Exercise objective: Look over the listing below and work out how many lines have the word "absolute". Write only that number.

Extracted data:
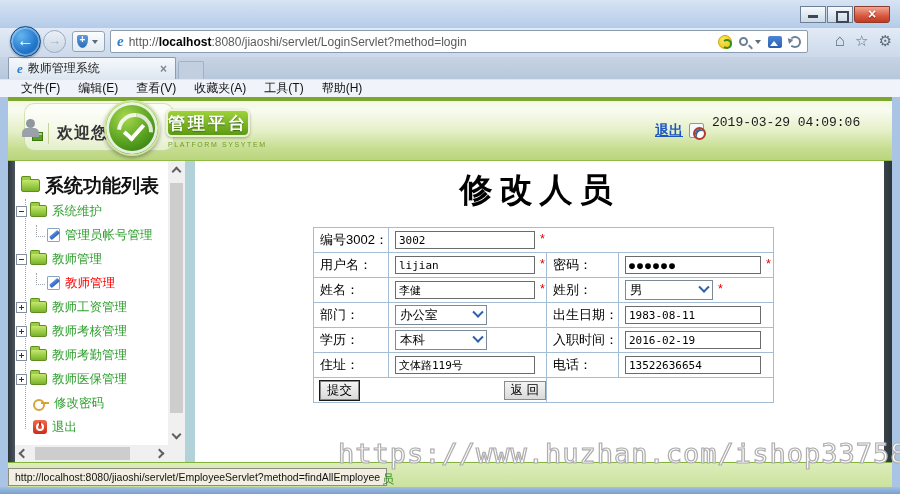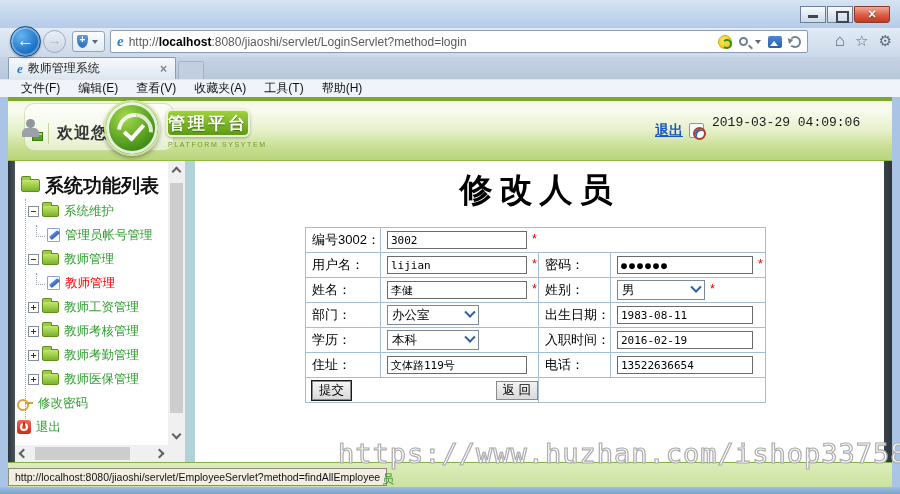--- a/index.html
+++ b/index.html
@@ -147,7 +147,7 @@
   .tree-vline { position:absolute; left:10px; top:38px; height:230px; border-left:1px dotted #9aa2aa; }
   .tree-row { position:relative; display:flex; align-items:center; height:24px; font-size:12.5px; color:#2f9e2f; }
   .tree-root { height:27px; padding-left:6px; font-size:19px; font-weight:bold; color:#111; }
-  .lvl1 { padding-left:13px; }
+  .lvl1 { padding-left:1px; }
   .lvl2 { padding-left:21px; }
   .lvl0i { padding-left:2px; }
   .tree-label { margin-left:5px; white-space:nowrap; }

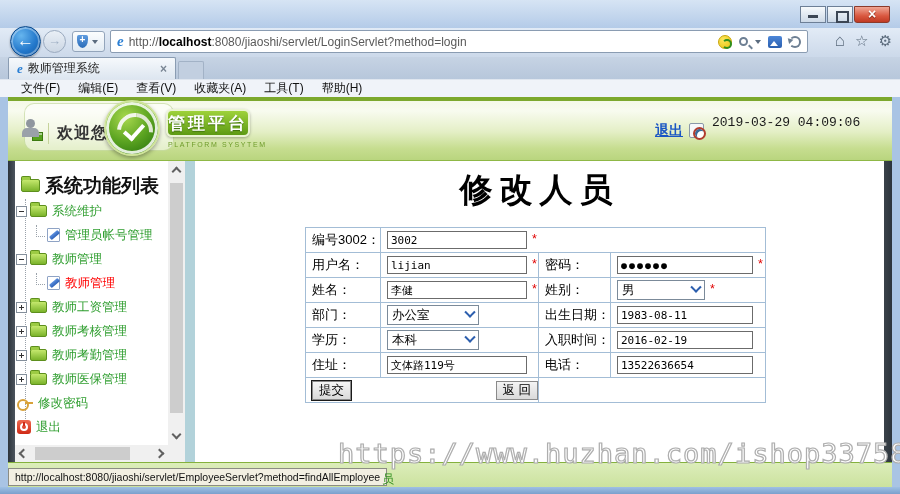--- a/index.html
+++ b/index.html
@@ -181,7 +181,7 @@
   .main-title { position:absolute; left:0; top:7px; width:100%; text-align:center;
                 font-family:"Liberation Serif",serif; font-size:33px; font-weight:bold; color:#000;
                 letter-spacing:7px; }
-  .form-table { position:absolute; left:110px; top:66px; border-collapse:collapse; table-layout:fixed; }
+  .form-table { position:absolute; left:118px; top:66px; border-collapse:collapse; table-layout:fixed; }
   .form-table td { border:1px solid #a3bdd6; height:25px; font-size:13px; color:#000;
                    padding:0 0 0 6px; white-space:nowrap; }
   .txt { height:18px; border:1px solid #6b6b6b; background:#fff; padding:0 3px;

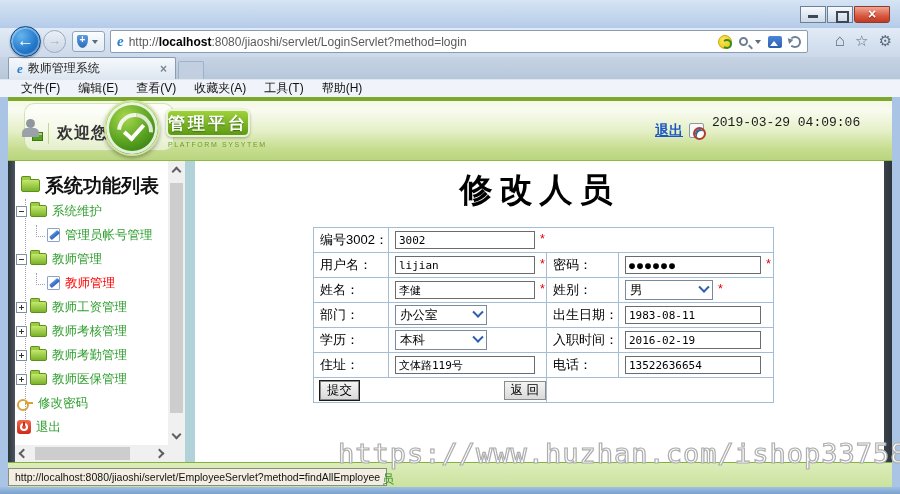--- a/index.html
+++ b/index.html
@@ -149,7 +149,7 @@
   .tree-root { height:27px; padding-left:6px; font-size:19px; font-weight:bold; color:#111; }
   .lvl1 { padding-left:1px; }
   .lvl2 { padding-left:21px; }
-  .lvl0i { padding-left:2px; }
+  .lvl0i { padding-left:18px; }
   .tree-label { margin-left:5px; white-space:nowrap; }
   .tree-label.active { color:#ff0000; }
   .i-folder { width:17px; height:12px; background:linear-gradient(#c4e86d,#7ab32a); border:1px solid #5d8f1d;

Output for this exercise: 4